2\. The Federal Circuit's holding by a 3-judge panel _had_ been remarkable and
had shocked patent lawyers generally in that the parties before the court _had
not even raised_ the issue on appeal as a ground for invalidating the jury's
verdict below. The court raised the issue on its own, concluded that the
patent was obvious and invalid, and gave judgment for Newegg in spite of the
fact that the jury at the trial court level had found that Newegg infringed.

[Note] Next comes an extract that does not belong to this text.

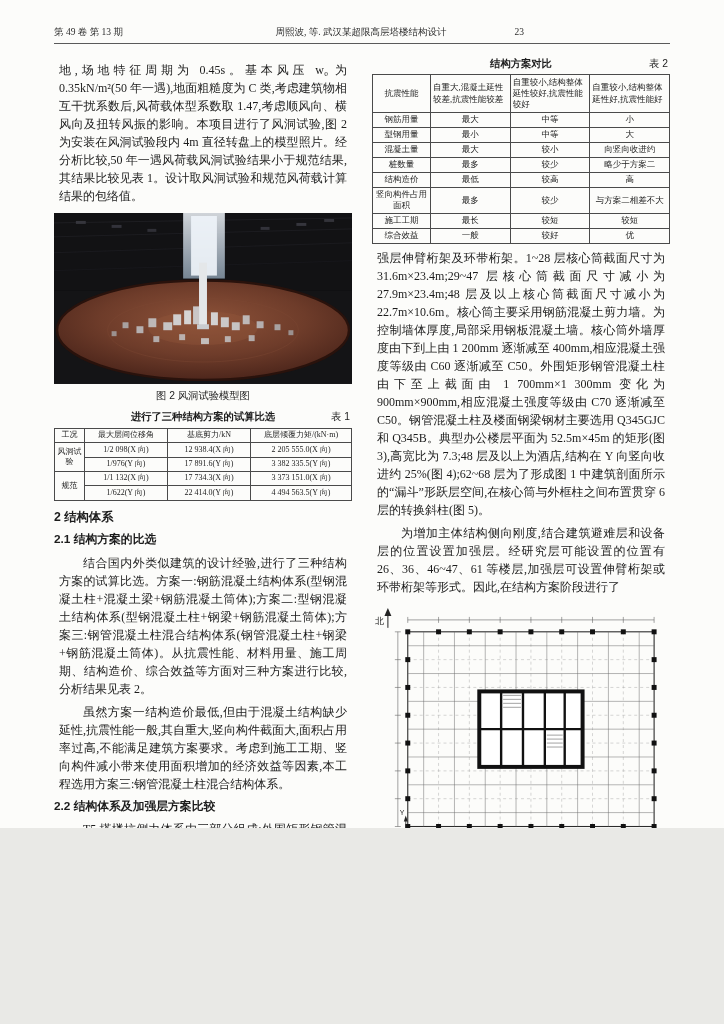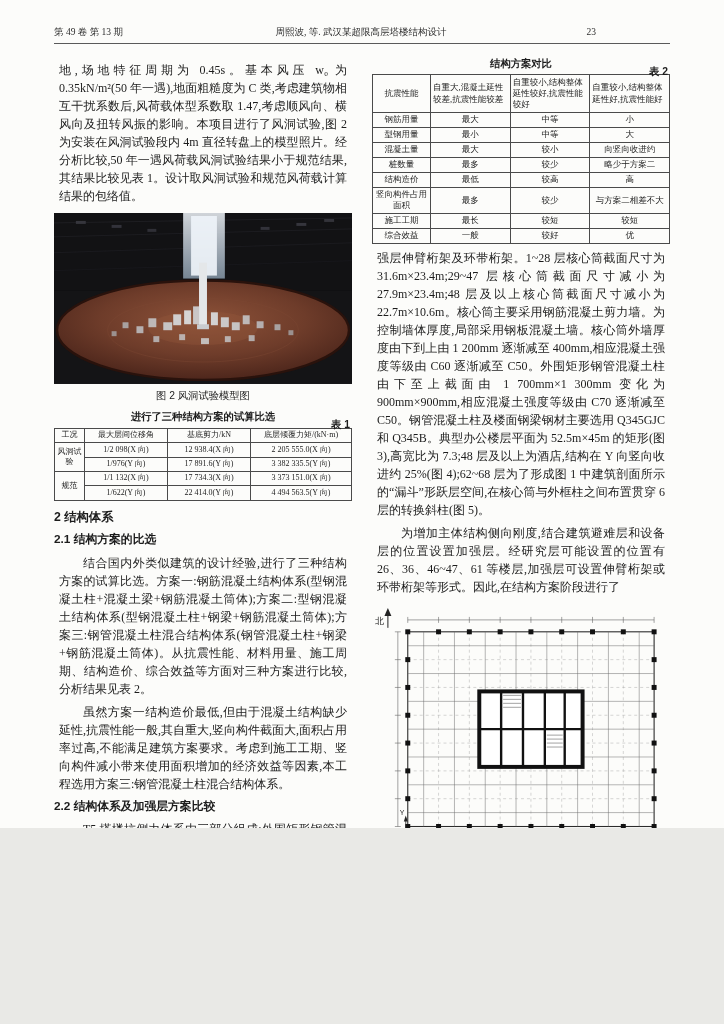"23" .hdr .r { text-align: center -> left }
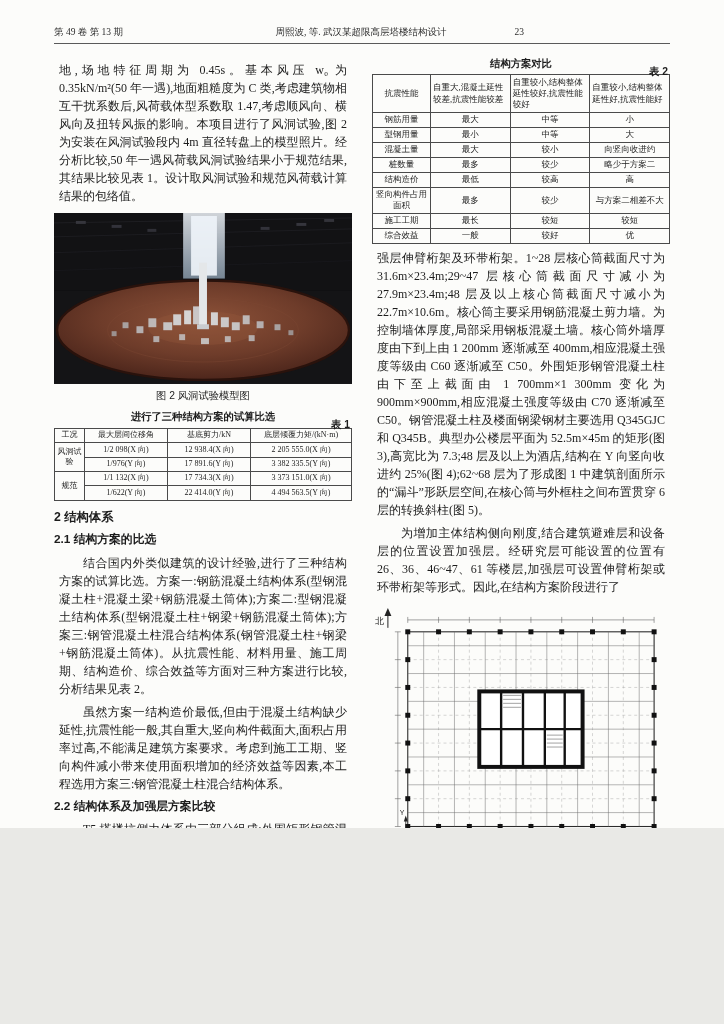"表 2" .tbl-title .tag { font-weight: bold -> normal; top: 8px -> 0 }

3\. This particular patent had been _the_ original shopping cart patent,
dating back to 1994 (well before Amazon began) and it had had a formidable
history by which its holder had gotten massive licensing fees from major
players over many years for the privilege of using online shopping carts on
the web.

4\. It is easy to say today that everyone knows what the concept of a shopping
cart is and that anyone could have come up with the idea of applying that
concept to online shopping. That is all well and good but consider this: not
only had this patent passed muster as being non-obvious with the USPTO on its
original filing but it had also been found to have been non-obvious on two
separate patent re-examinations before that same body and by a string of U.S.
district court judges before whom the issue had arisen. In other words, Newegg
faced a _huge_ challenge on this issue (the legal standard required that it be
able to prove that it was obvious by "clear and convincing" evidence, which is
often a tough standard to meet) and this is why Amazon and virtually all other
major other online retailers had long since caved and agreed to pay royalties
for use of the patent. In the patent community, the Soverain patent was seen
as rock solid and one whose shopping cart idea was deemed far from obvious.
The top judges and lawyers in the nation, not to mention the USPTO, had all so
concluded. The chances of upending it seemed slim to none. And, as noted, even
the parties themselves had not raised the issue on the key appeal as a ground
for potential reversal. Thus, everyone was _stunned_ when the Federal Circuit
reversed the judgment against Newegg on that ground, invalidated the patent,
and threw the case out.

5\. All that said, when Soverain petitioned the Supreme Court for review of
the Federal Circuit's decision, it was trying to undo what it perceived as an
injustice done to it as a private litigant ("this is so unfair to us and to
our valuable patent"). However, from the Supreme Court's point of view, the
kind of petition filed by Soverain is to be granted, and a case heard, only
when it has significance far beyond whatever impact it might have on any
private litigant. The Court's role in hearing such discretionary appeals is to
step in and decide important questions of federal law or to determine who is
right when the various lower federal appellate courts may have reached
conflicting decisions on such points of law in way that cries out of
definitive resolution by the highest court. The Court will not hear cases
merely because they might have been wrongly decided unless some such
extraordinary factor exists. Thus, in denying Soverain's petition, the Court
did nothing more than say that this particular petition did not present
important issues of the kind that warranted its attention. It did not validate
the Federal Circuit's reasoning or analysis. It did not weigh in against
patent trolls. It did not add its authority to the fight against frivolous
patents. It simply did what it does on over 99% of such discretionary
petitions: it used its discretion to deny it. The legal significance of its
decision goes no farther than that.

6\. Is Soverain a patent troll that deserved this outcome? Well, its CEO had
been a law partner at a major law firm (Latham & Watkins) and the company's
business was clearly driven by a legal licensing scheme that had little or
nothing to do with active business operations or innovation. It had simply
acquired the original company that had come up with the patent back in the
day. So, it is a troll if you want to call it that or it is not if you want to
use some different definition. But this distinction does underscore how
difficult it becomes to analyze patent issues simply by placing labels on the
parties. The problem with modern software patents is that too many are too
easily granted over trivial "innovations" and this has given vast incentives
to those who would package them into shakedown licensing ventures and thereby
gum things up for true innovators. It is a situation that calls for action by
Congress to rein this in. Otherwise, every party trying to defend itself will
find itself, as Newegg did, having to go to extraordinary efforts at massive
expense to avoid claims of infringement. Very few litigants can do that and,
indeed, Newegg is to be commended for fighting this all the way against tough
odds. Let us only hope that systemic fixes can help correct the problem so
that this is not the only way available for dealing with such patents.
Whatever else this system does, it hardly promotes true innovation.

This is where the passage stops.